Read more: United States Guide
Sigiriya is a spectacular 370 meter (1214 foot) high ‘Lion rock’ fortress overlooking the green jungle surroundings. It is one of Sri Lanka’s major tourist attractions. The Sigiriya rock is a hardened magma plug from an extinct and long-eroded volcano, similar to Devils Tower. From about the 5h century BC it was used as a rock-shelter mountain monastery and later turned into a rock fortress by King Kasyapa.

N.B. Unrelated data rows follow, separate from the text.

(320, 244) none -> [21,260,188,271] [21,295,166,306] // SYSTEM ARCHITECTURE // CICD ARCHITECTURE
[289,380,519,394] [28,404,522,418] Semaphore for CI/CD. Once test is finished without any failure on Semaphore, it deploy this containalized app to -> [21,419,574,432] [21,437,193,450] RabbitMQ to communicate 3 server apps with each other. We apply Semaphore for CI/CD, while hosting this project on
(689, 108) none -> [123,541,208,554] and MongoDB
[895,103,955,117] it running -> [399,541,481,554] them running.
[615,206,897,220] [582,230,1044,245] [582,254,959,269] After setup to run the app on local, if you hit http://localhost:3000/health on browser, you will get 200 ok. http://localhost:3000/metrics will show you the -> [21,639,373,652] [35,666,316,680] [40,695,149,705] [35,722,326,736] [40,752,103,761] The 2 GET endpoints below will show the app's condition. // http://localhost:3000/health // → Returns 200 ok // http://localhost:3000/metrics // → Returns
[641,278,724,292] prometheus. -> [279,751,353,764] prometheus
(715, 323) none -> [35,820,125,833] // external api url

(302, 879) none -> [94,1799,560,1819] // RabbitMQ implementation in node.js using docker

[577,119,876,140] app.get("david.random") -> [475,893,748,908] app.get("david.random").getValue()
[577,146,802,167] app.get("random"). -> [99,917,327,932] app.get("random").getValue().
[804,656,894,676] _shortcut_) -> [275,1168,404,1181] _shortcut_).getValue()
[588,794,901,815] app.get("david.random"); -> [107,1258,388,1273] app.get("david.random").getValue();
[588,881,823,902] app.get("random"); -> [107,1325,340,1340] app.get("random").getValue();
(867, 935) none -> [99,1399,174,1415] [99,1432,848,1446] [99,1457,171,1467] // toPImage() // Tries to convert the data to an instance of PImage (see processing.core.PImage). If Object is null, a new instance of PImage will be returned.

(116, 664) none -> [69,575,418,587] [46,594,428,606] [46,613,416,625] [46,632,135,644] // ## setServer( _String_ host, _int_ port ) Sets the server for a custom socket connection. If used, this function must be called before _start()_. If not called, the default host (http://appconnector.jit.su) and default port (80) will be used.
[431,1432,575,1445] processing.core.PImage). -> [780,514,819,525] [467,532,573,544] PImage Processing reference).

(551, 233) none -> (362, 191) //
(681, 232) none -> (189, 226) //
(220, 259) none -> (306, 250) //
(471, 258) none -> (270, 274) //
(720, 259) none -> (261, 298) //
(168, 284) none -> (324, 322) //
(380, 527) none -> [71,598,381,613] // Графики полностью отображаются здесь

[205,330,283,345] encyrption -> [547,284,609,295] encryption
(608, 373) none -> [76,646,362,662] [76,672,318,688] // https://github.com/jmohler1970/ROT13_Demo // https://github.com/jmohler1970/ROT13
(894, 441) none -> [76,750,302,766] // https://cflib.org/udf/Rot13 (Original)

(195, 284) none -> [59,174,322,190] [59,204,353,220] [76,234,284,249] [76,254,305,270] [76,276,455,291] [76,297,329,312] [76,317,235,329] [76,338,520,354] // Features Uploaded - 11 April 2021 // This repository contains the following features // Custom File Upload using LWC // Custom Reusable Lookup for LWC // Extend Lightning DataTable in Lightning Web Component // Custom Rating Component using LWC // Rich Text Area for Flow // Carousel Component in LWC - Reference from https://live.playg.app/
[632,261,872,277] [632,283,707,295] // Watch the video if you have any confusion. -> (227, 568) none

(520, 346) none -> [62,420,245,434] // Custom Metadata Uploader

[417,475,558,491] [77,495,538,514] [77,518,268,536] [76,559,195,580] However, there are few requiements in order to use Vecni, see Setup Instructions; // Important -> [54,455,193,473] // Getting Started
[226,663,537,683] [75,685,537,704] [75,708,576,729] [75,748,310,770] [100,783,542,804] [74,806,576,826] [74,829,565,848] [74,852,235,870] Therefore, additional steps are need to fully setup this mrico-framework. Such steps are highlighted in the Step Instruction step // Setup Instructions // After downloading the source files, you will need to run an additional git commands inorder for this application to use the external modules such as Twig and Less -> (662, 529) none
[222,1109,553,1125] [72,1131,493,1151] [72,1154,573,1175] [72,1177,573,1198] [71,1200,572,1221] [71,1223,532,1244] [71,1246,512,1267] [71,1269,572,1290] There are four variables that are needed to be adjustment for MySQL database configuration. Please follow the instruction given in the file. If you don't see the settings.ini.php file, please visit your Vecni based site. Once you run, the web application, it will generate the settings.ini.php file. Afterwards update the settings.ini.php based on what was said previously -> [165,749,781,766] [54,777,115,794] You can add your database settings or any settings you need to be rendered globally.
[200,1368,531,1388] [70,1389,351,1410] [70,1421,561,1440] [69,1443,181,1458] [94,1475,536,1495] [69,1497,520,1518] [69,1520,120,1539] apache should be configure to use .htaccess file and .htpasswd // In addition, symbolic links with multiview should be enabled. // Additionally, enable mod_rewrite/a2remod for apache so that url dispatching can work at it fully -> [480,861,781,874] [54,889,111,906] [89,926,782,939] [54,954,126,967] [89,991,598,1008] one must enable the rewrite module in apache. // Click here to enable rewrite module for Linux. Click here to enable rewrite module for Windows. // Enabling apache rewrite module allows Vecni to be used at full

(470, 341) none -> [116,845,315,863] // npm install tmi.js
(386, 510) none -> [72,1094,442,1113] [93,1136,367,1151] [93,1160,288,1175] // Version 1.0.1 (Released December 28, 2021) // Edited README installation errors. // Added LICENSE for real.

Read more: Sri Lanka Guide
Read more: Sigiriya Guide
Sugarloaf Mountain (Portuguese: Pao de Acucar) is one of the most commonly recognized and sought after tourist attraction in Rio de Janeiro. Situated on a peninsula that sticks out into the Atlantic Ocean, the mountain rises 396 meters (1,299 feet) above sea-level. A cable car brings visitors to the peak of Sugarloaf Mountain where spectacular views of Copacabana and other beaches can be admired.
Read more: Brazil Guide
Nigeria’s answer to Australia’s Uluru, Zuma Rock lies north of Nigeria’s capital Abuja and is easily observed by driving the main road from Abuja to Kaduna. Although only one-third as wide as Uluru, Zuma Rock is more than twice as high, rising an impressive 725 meters (2378 feet) above its surroundings. According to some observers a person’s face can be recognized in the white part at the center of the rock.
Read more: Nigeria Guide
Uluru (or Ayers Rock) is one of Australia’s most recognizable natural icons, located 335 km (208 miles) south west of the nearest large town, Alice Springs. It is the largest monolith in the world. The world-renowned sandstone formation stands 348 meter (1,142 foot) high and measures 9.4 km (5.8 miles) in circumference. The rock undergoes dramatic color changes with its normally terracotta hue gradually changing to blue or violet at sunset to flaming red in the mornings as the sunrises behind it.